The September 2025 draft guidance from the European Commission operationalizes irreversibility directly in the reporting clock. A serious incident triggers a 15-day notification window. Awareness that a death may have been caused compresses that to 10 days. A serious and irreversible disruption of critical infrastructure triggers a 2-day obligation. Irreversibility compresses the response window by an order of magnitude.

Singapore IMDA. On 22 January 2026, at the World Economic Forum, Singapore’s Minister Josephine Teo launched the IMDA Model AI Governance Framework for Agentic AI. The IMDA press release describes it as the first agentic AI governance framework of its kind in the world.

The framework names reversibility as one of the explicit factors organizations must evaluate before deploying an agent, alongside scope of actions and level of autonomy. Irreversible actions require human approval gates before execution. Bird and Bird’s implementation commentary notes the framework is particularly relevant for financial institutions and healthcare providers. Mayer Brown provides market-entry implementation guidance for enterprises operating in Asian markets. AsiaTechLens frames the operator stakes: the framework already functions as a procurement and audit baseline, requiring operators to bound autonomy, prove oversight, and design rollback before scaling.

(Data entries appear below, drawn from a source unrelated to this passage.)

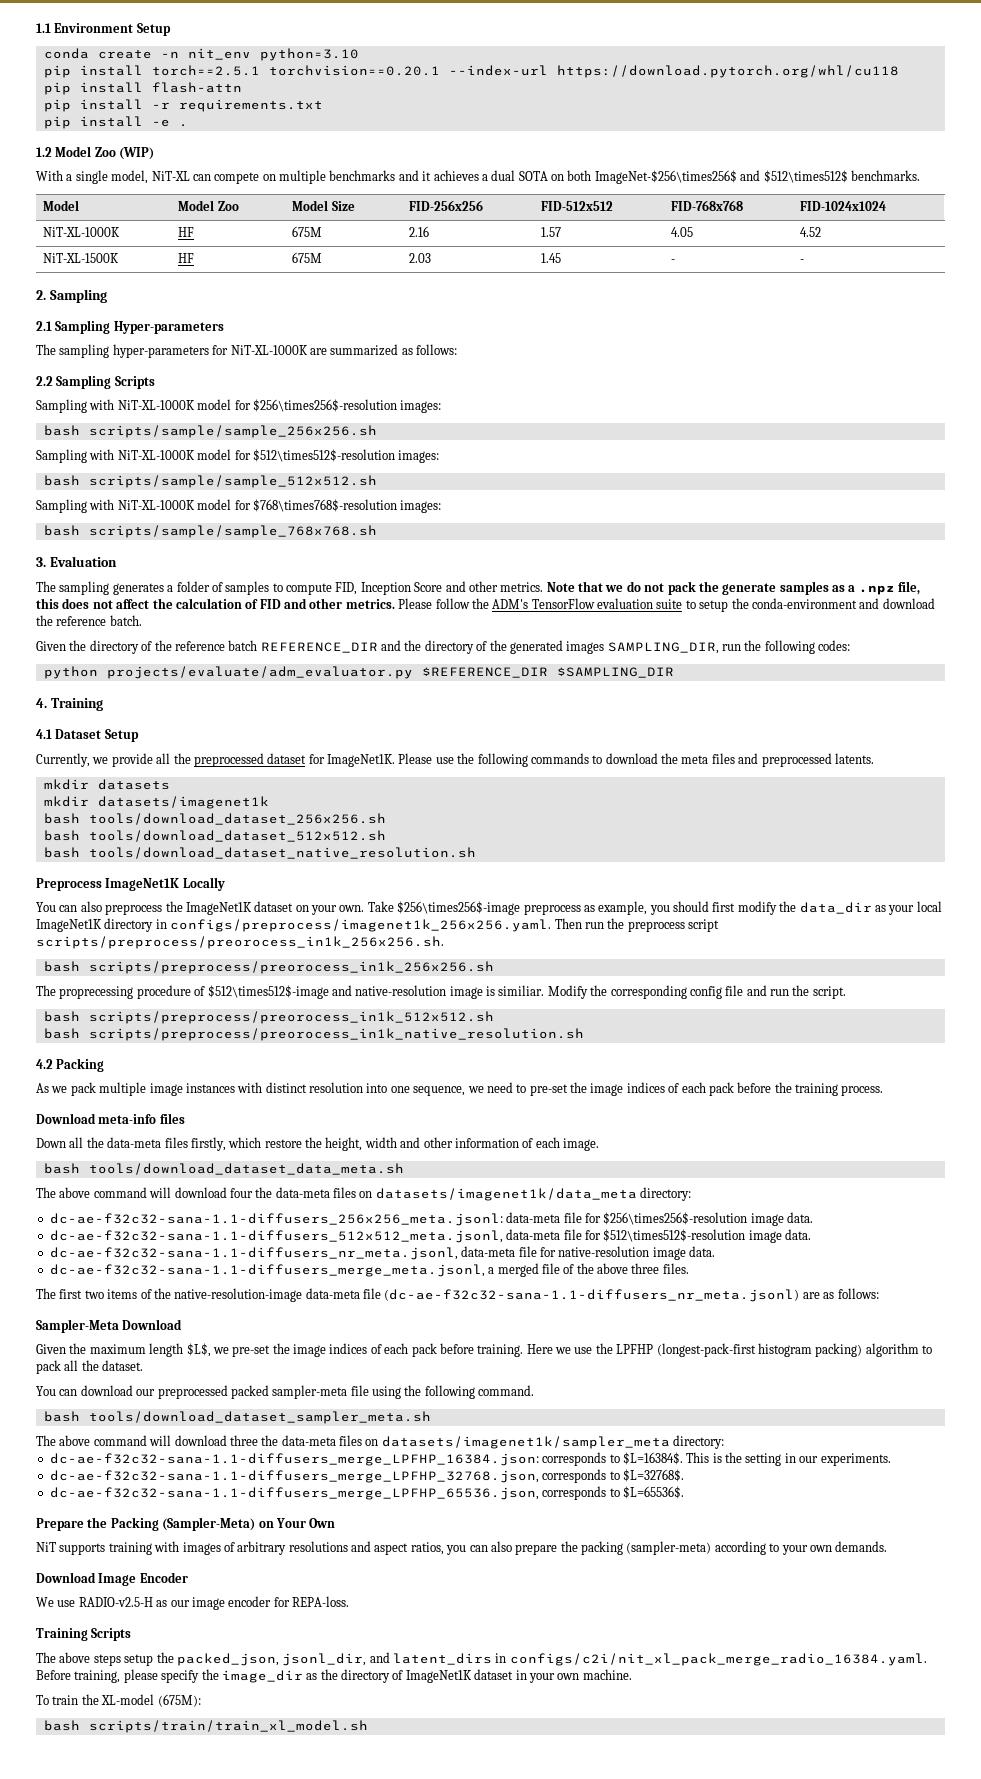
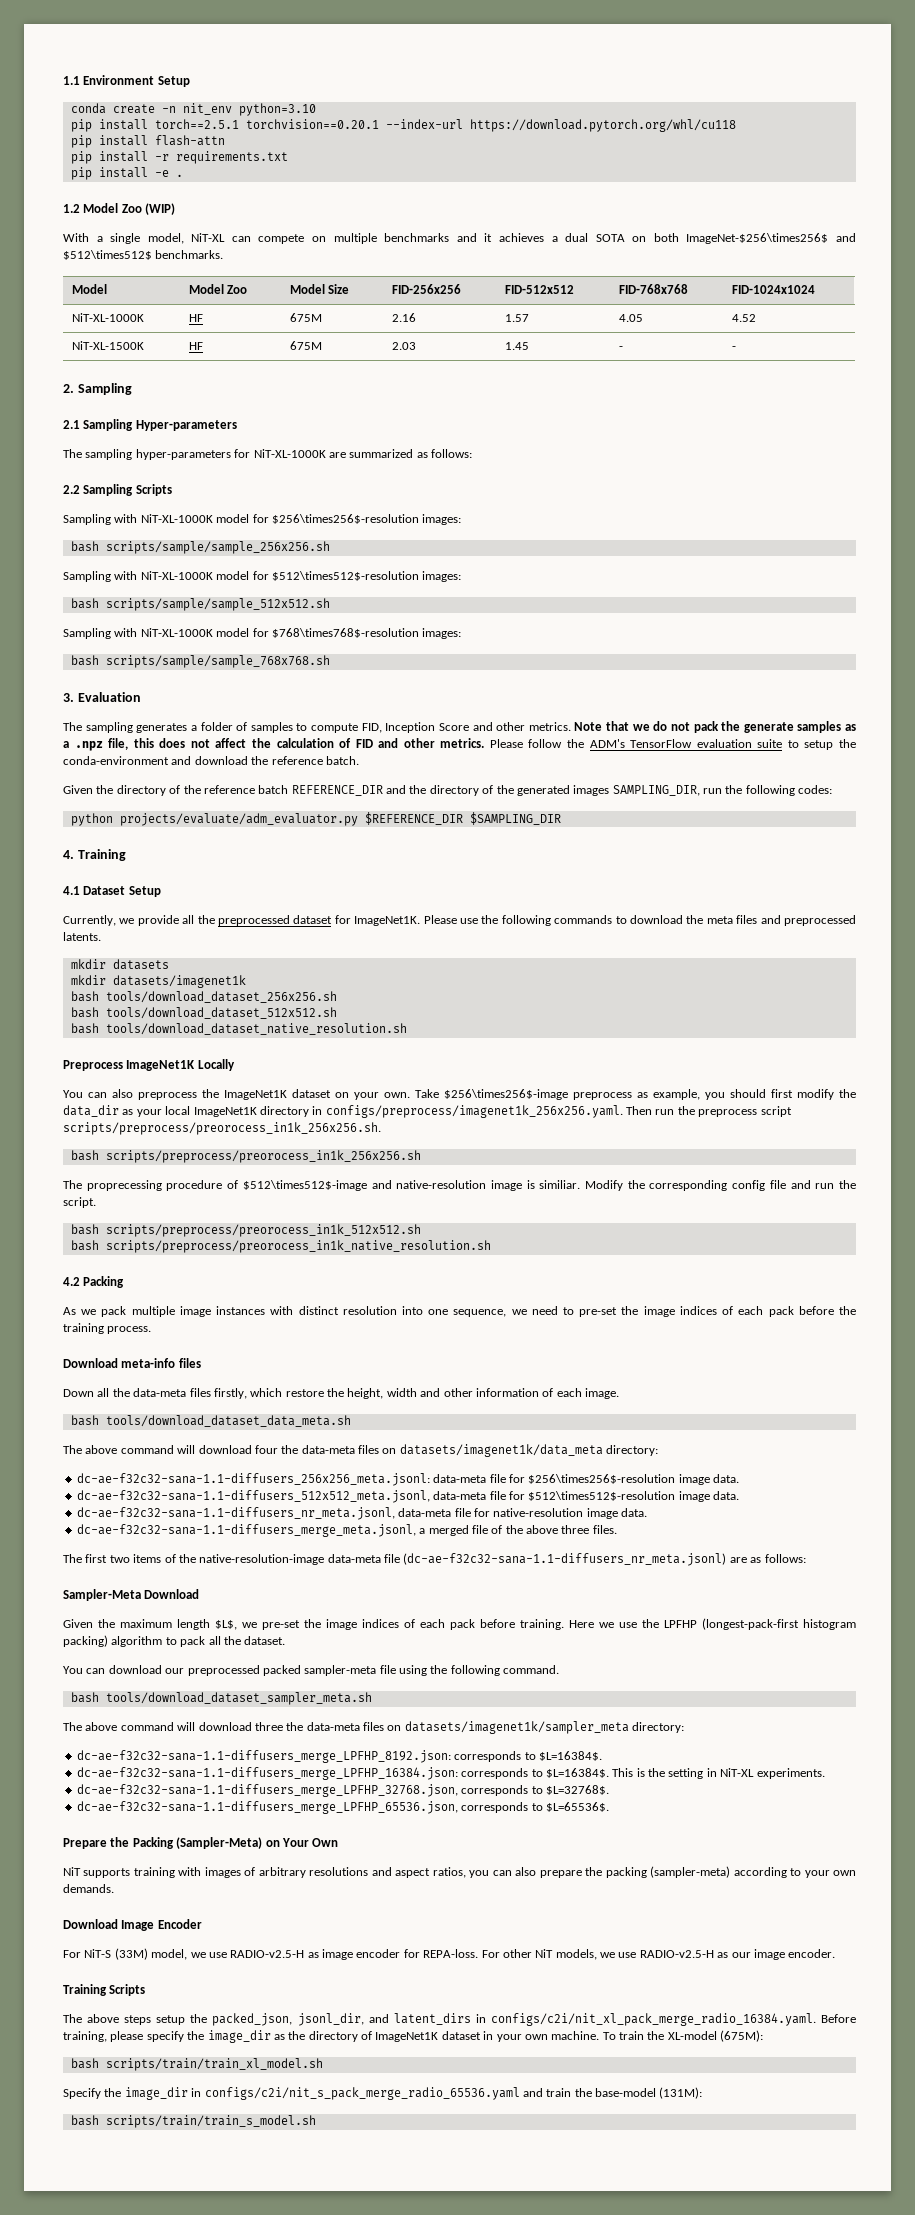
+ dc-ae-f32c32-sana-1.1-diffusers_merge_LPFHP_8192.json: corresponds to $L=16384$.
- This is the setting in our experiments.
+ This is the setting in NiT-XL experiments.
- We use RADIO-v2.5-H as our image encoder for REPA-loss.
+ For NiT-S (33M) model, we use RADIO-v2.5-H as image encoder for REPA-loss. For other NiT models, we use RADIO-v2.5-H as our image encoder.
- The above steps setup the packed_json, jsonl_dir, and latent_dirs in configs/c2i/nit_xl_pack_merge_radio_16384.yaml. Before training, please specify the image_dir as the directory of ImageNet1K dataset in your own machine.
- To train the XL-model (675M):
+ The above steps setup the packed_json, jsonl_dir, and latent_dirs in configs/c2i/nit_xl_pack_merge_radio_16384.yaml. Before training, please specify the image_dir as the directory of ImageNet1K dataset in your own machine. To train the XL-model (675M):
+ Specify the image_dir in configs/c2i/nit_s_pack_merge_radio_65536.yaml and train the base-model (131M):
+ bash scripts/train/train_s_model.sh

NIST and CSA Labs. The Agentic Profile widely cited in governance discussions is a proposed profile published by CSA Labs, not an official NIST document. CSA Labs argues that the NIST AI RMF lacks a risk area corresponding to the harm potential of autonomous actions, and that adequate agentic governance requires an action-consequence risk area covering scope, reversibility, and interconnectedness. NIST AI RMF implementation guidance does include the direction to “factor in reversibility and remediation difficulty” as part of risk treatment, though that anchor lives at the implementation-guidance level, not in the core framework.

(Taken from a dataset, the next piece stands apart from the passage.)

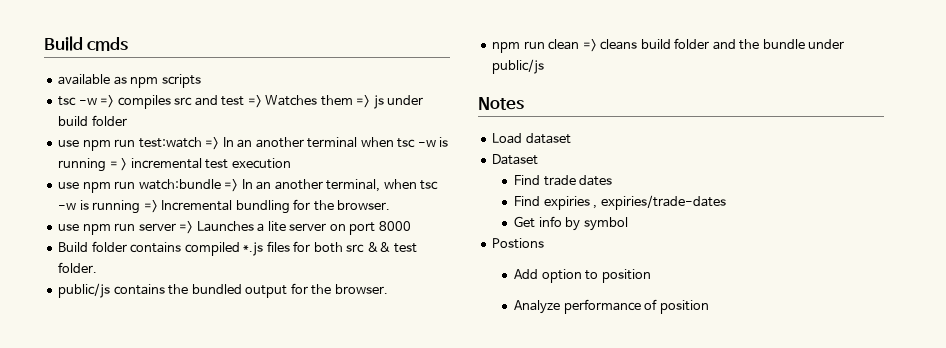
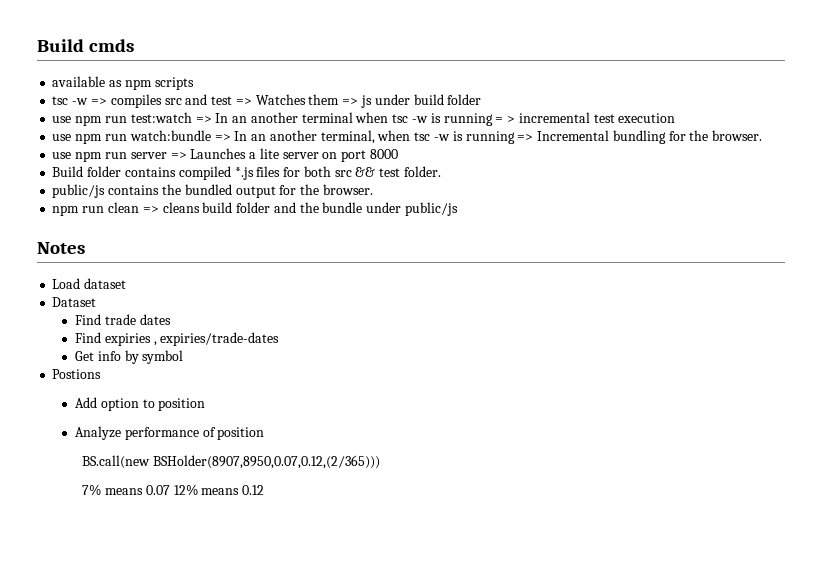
+ BS.call(new BSHolder(8907,8950,0.07,0.12,(2/365)))
+ 7% means 0.07 12% means 0.12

Reversibility has moved from a useful concept to a statutory threshold in less than eighteen months. The standards community is publicly asking for the primitive that operationalizes it.

The classification problem

Practitioners have started classifying tool calls by reversibility: read-only, reversible cheaply, reversible with cost, irreversible. The classification lives in best-practice guidance and blog posts, not in policy engines.

WorkOS’s guidance on securing agentic applications states the position directly: “Classify tools and actions by reversibility, blast radius, and sensitivity of data touched.” The pattern repeats across the practitioner security literature.

Ron Fybish, in his CISO guide to agentic AI security, names the lever plainly: “Reversibility is the single strongest lever in agent security.” His guidance recommends listing every tool in each agent’s scope and classifying it as reversible, reversible-with-effort, or irreversible, then applying proportionally stronger controls as the classification approaches irreversibility.

The problem is not the vocabulary. The problem is that the classification lives in a spreadsheet or a blog post, not in a typed schema property that a policy engine can read, validate, and act on.

A policy engine cannot evaluate a Confluence page or a classification document at request time. It needs a schema property declared at tool registration, readable at sub-millisecond speed, and versionable alongside the tool itself. That is the structural gap between knowing a tool is dangerous and being able to enforce that knowledge at the moment an agent attempts to use it.

What the vendor ecosystem is actually shipping

Five distinct positions have emerged across the governance and infrastructure landscape. None of them is reversibility as a typed policy primitive.

Rubrik Agent Rewind, launched in August 2025, takes a post-hoc recovery position. It isolates an agent’s specific changes, including file edits, configuration updates, database mutations, and code modifications, and reverses them selectively rather than restoring the full system. The product addresses a genuine need. Post-hoc recovery and pre-execution enforcement are, however, distinct capabilities. By the time Rubrik acts, the SWIFT wire has already cleared.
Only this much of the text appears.